:: Problem to work on ::
Look through the data below and, wherever a line carries the word "size", please copy that line.
============================================================
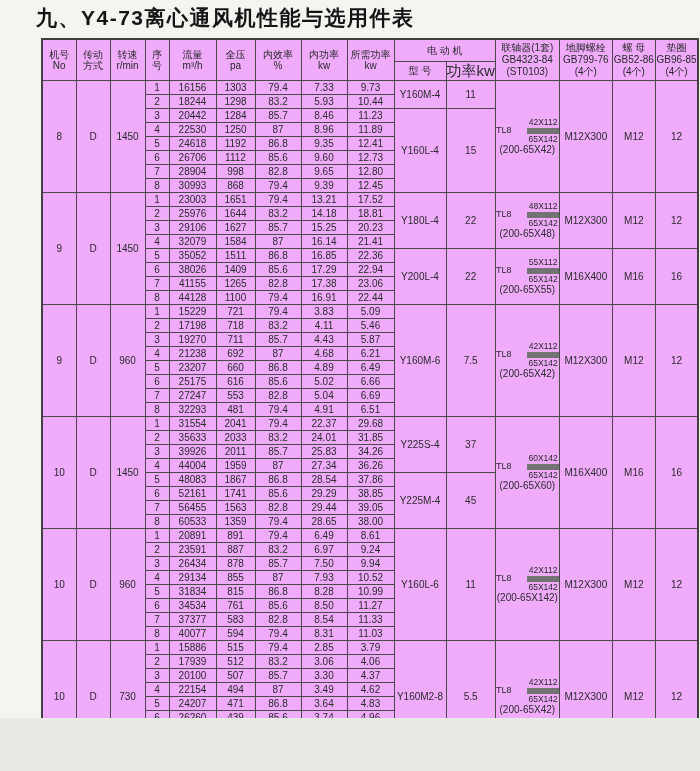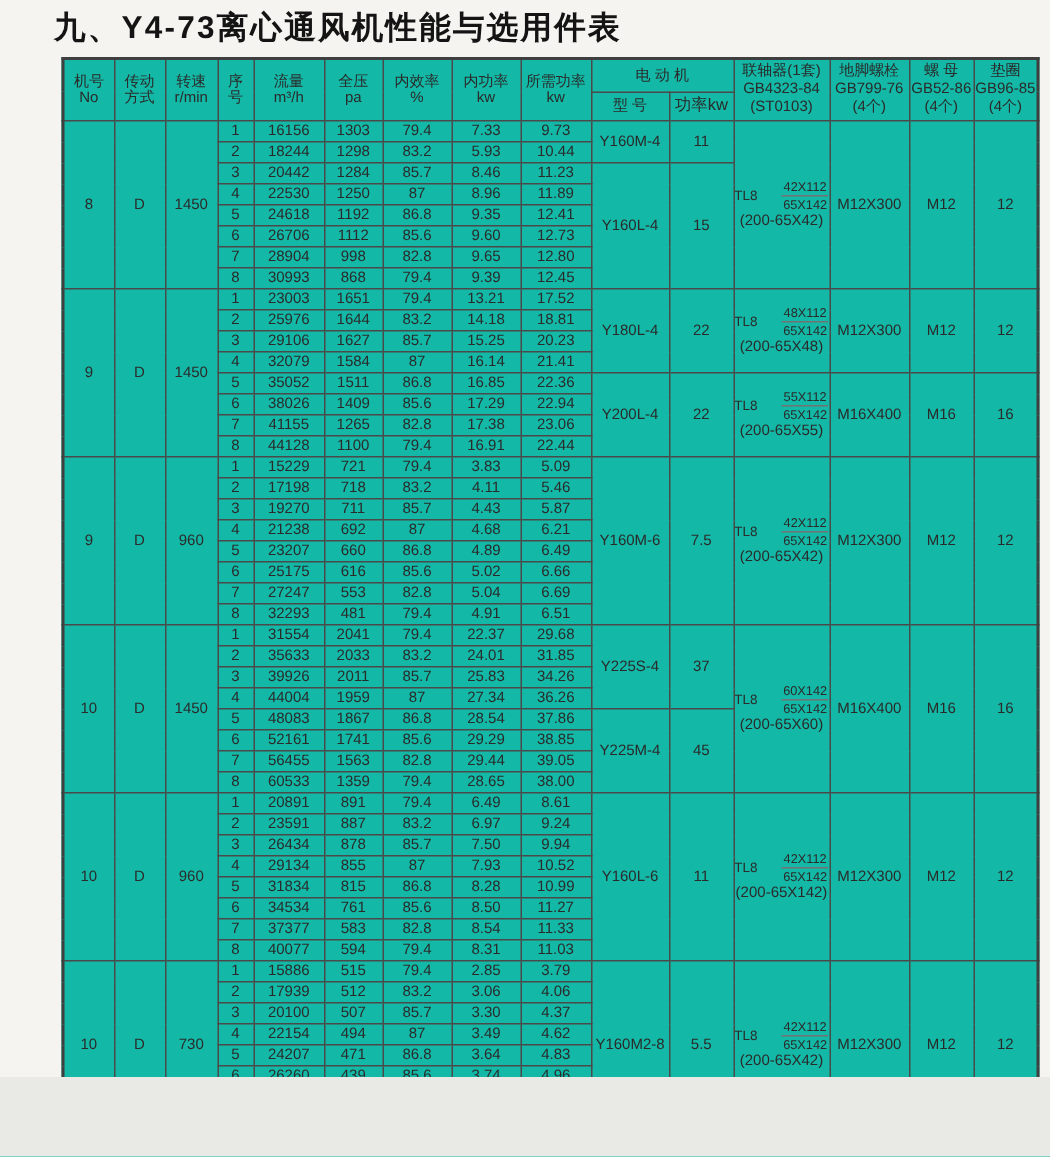--- a/index.html
+++ b/index.html
@@ -21,7 +21,7 @@
   table.spec{
     position:absolute;left:41px;top:38px;
     border-collapse:collapse;table-layout:fixed;
-    background:#14b8a6;
+    background:#f0abfc;
     border:2px solid #3f3f3f;
   }
   .spec td,.spec th{

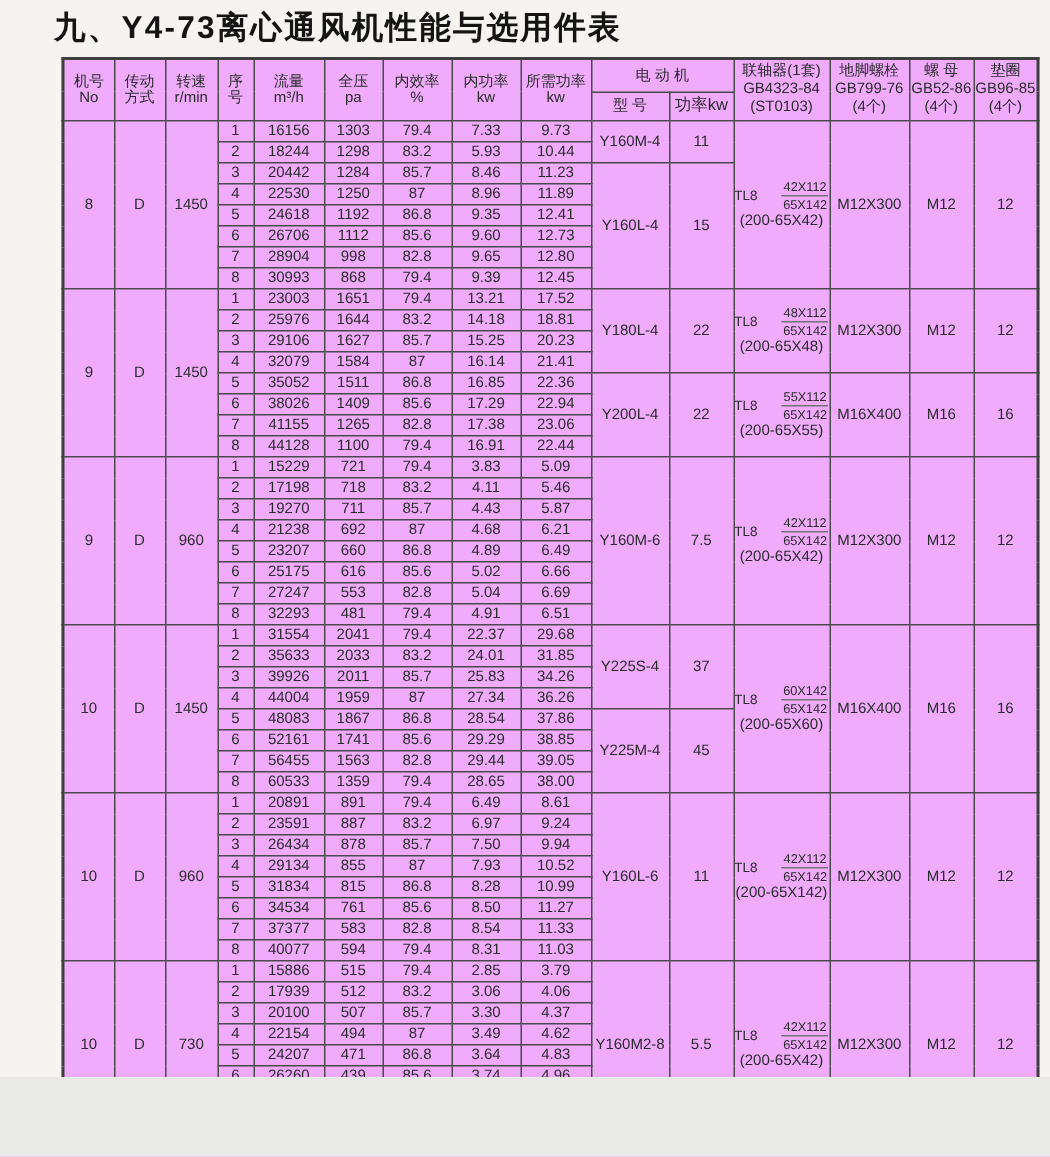--- a/index.html
+++ b/index.html
@@ -36,7 +36,7 @@
     white-space:nowrap;
   }
   .spec thead th{font-size:10px;}
-  .spec thead .h2{font-size:11px;}
+  .spec thead .h2{font-size:15px;}
   .spec thead .small3{font-size:10px;line-height:1.2;}
   .spec tbody td{height:13px;}
   .coupling-wrap{display:inline-block;text-align:center;}

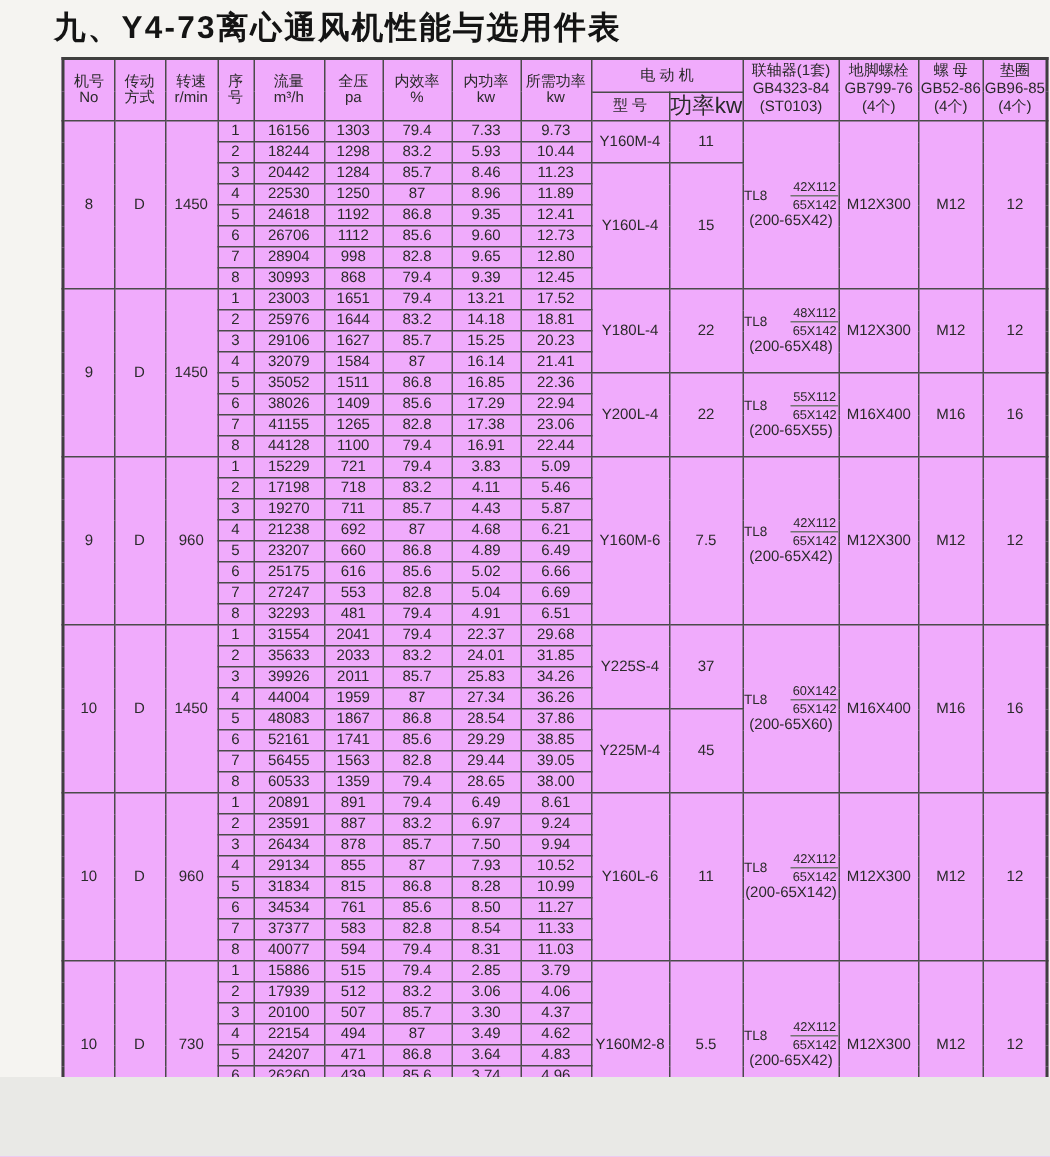--- a/index.html
+++ b/index.html
@@ -43,7 +43,7 @@
   .coupling-line1{display:flex;align-items:center;justify-content:center;gap:16px;}
   .tl{font-size:9px;}
   .frac{display:inline-block;text-align:center;font-size:8.5px;line-height:1.25;}
-  .frac .ftop{display:block;border-bottom:1px solid #737373;padding:0 1px;}
+  .frac .ftop{display:block;border-bottom:6px solid #737373;padding:0 1px;}
   .frac .fbot{display:block;padding:0 1px;}
   .cnote{font-size:10px;line-height:1.2;text-align:center;}
   .page-edge{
============================================================
:: Task solution ::
   .spec thead th{font-size:10px;}
-  .spec thead .h2{font-size:11px;}
+  .spec thead .h2{font-size:15px;}
   .spec thead .small3{font-size:10px;line-height:1.2;}
   .tl{font-size:9px;}
   .frac{display:inline-block;text-align:center;font-size:8.5px;line-height:1.25;}
   .cnote{font-size:10px;line-height:1.2;text-align:center;}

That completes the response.